Bicycle safety in numbers


Bicycle riders have safety in numbers. We've highlighted the fact in our humble blog for about a year. Now, the sleeping giant woke up and made it into feature story. Thank god. The more the word gets out, the safer it is to ride.

Here is a collection of amazing facts from the Strib story:

The Midtown Greenway saw a 24 percent increase in ridership in the first four months of this year, compared to the same period of 2008. Ridership from March through December last year was up 32 percent over the same period the year before, said Shaun [chainwhip] Murphy, coordinator of a nonmotorized transportation pilot program for the city.

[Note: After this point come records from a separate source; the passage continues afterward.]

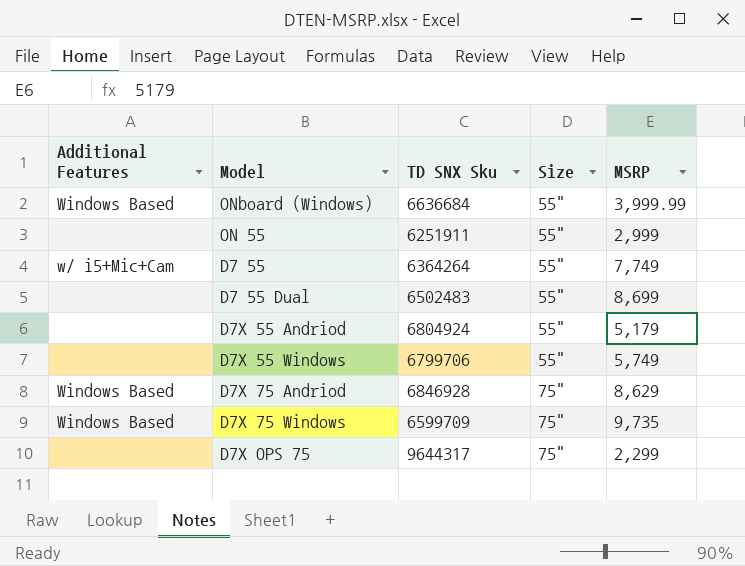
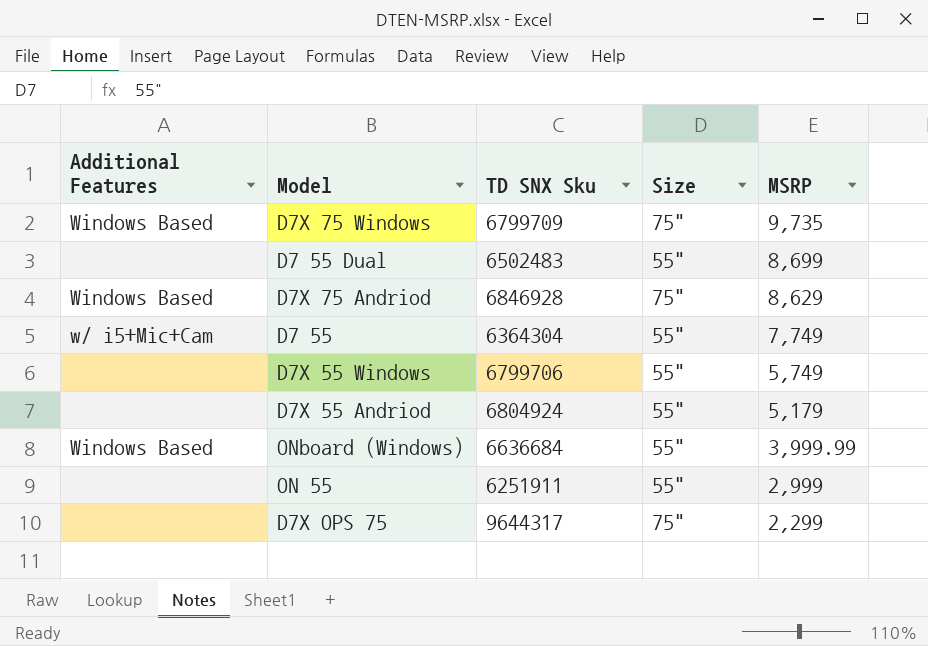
row order: Size ascending -> MSRP descending
D7X 75 Windows | TD SNX Sku: 6599709 -> 6799709
D7 55 | TD SNX Sku: 6364264 -> 6364304

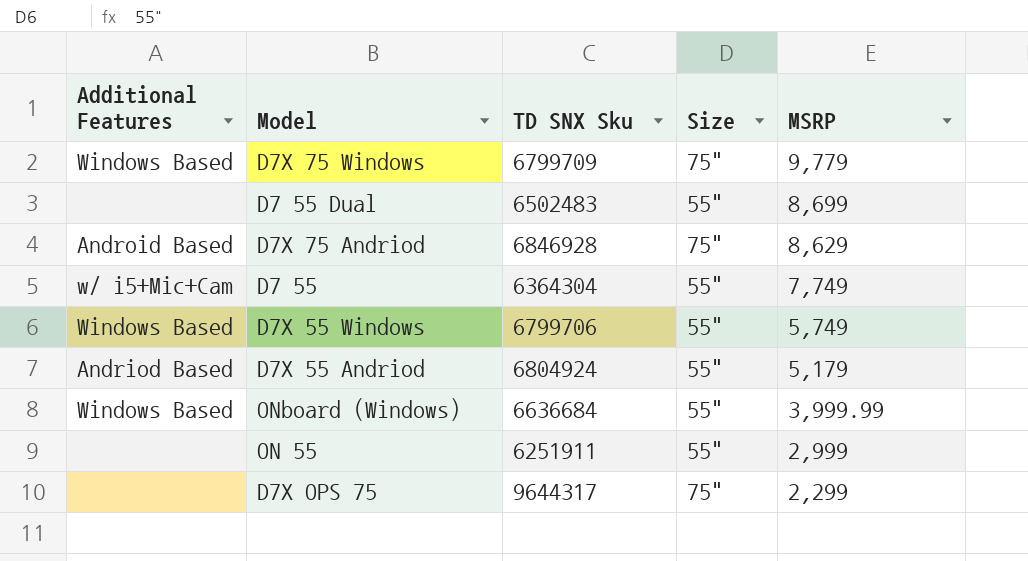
D7X 75 Windows | MSRP: 9,735 -> 9,779
D7X 75 Andriod | Additional Features: Windows Based -> Android Based
D7X 55 Windows | Additional Features: none -> Windows Based
D7X 55 Andriod | Additional Features: none -> Andriod Based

Murphy said he expects increases of 10 percent to 30 percent this year.

The percentage of Minneapolis residents who bike to work increased from 1.6 in 1990 to 3.8 in 2007, according to the U.S. Census.

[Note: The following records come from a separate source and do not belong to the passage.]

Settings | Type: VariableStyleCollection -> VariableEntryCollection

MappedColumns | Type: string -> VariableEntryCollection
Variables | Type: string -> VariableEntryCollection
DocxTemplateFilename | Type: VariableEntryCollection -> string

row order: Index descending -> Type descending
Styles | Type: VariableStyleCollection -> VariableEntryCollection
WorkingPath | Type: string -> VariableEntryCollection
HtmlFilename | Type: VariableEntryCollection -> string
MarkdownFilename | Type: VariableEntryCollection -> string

The story shows how increased ridership lowers accidents rates... all this despite a string of tragic cycling deaths on the roads this year.

Last year, we wrote about previous string of deaths and came to the same conclusion:

Yet despite these high-profile incidents, it is actually safer to ride on the street than at any other time in recent memory, according to city statistics. Minneapolis reports that accidents are down 20 percent from the 1990s.

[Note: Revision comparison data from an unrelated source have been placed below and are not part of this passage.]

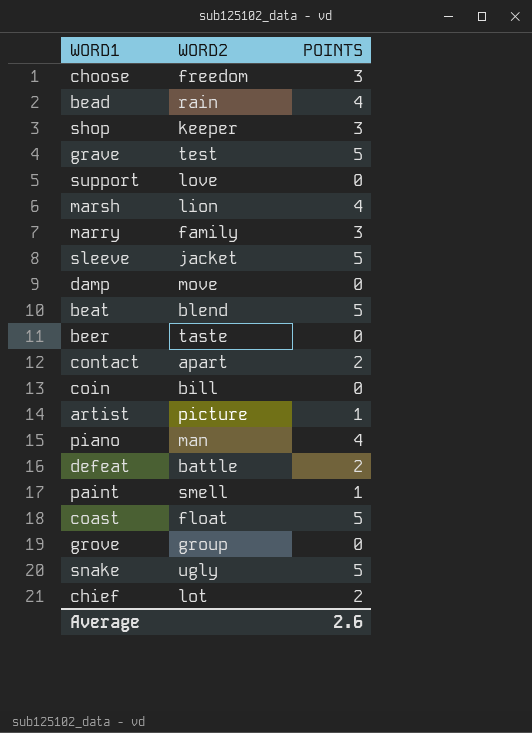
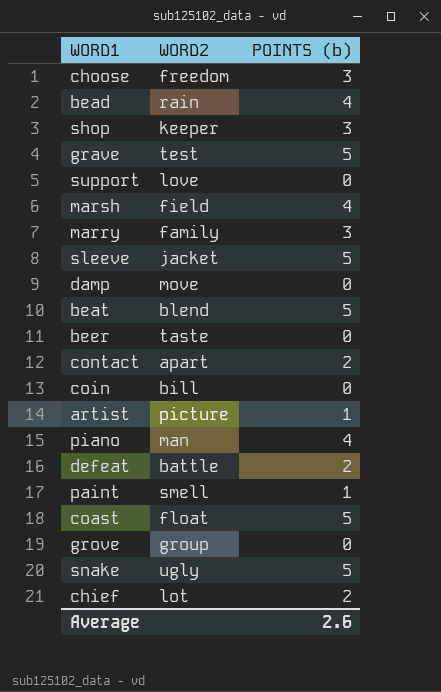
column name: POINTS -> POINTS (b)
marsh | WORD2: lion -> field

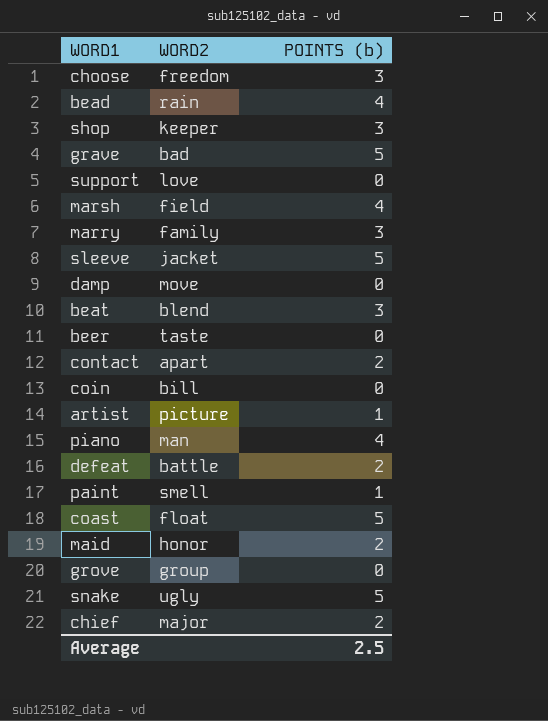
grave | WORD2: test -> bad
beat | POINTS (b): 5 -> 3
row maid: none -> honor | 2
chief | WORD2: lot -> major
Average | POINTS (b): 2.6 -> 2.5

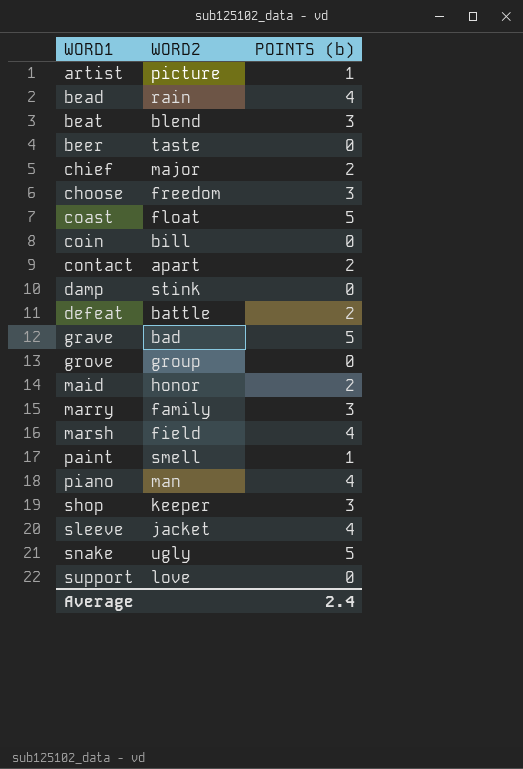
row order: none -> WORD1 ascending
damp | WORD2: move -> stink
sleeve | POINTS (b): 5 -> 4
Average | POINTS (b): 2.5 -> 2.4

Again, all this makes it seem like it should be more wonderful to ride a bicycle through the city. But riding continues to be a precarious situation. Many intersections remain hazardous to both cars and bicycles. And Hennepin Avenue, a subject of scorn by many in the bike community, continues to act as a gateway to destruction. Just last week, I witnessed two close calls. Both were the same: the riders were heading toward the river and the cars were making a left turn without taking time to do a double check their review mirror.

Worse yet, the city knows about this danger and is taking their sweet time to address it.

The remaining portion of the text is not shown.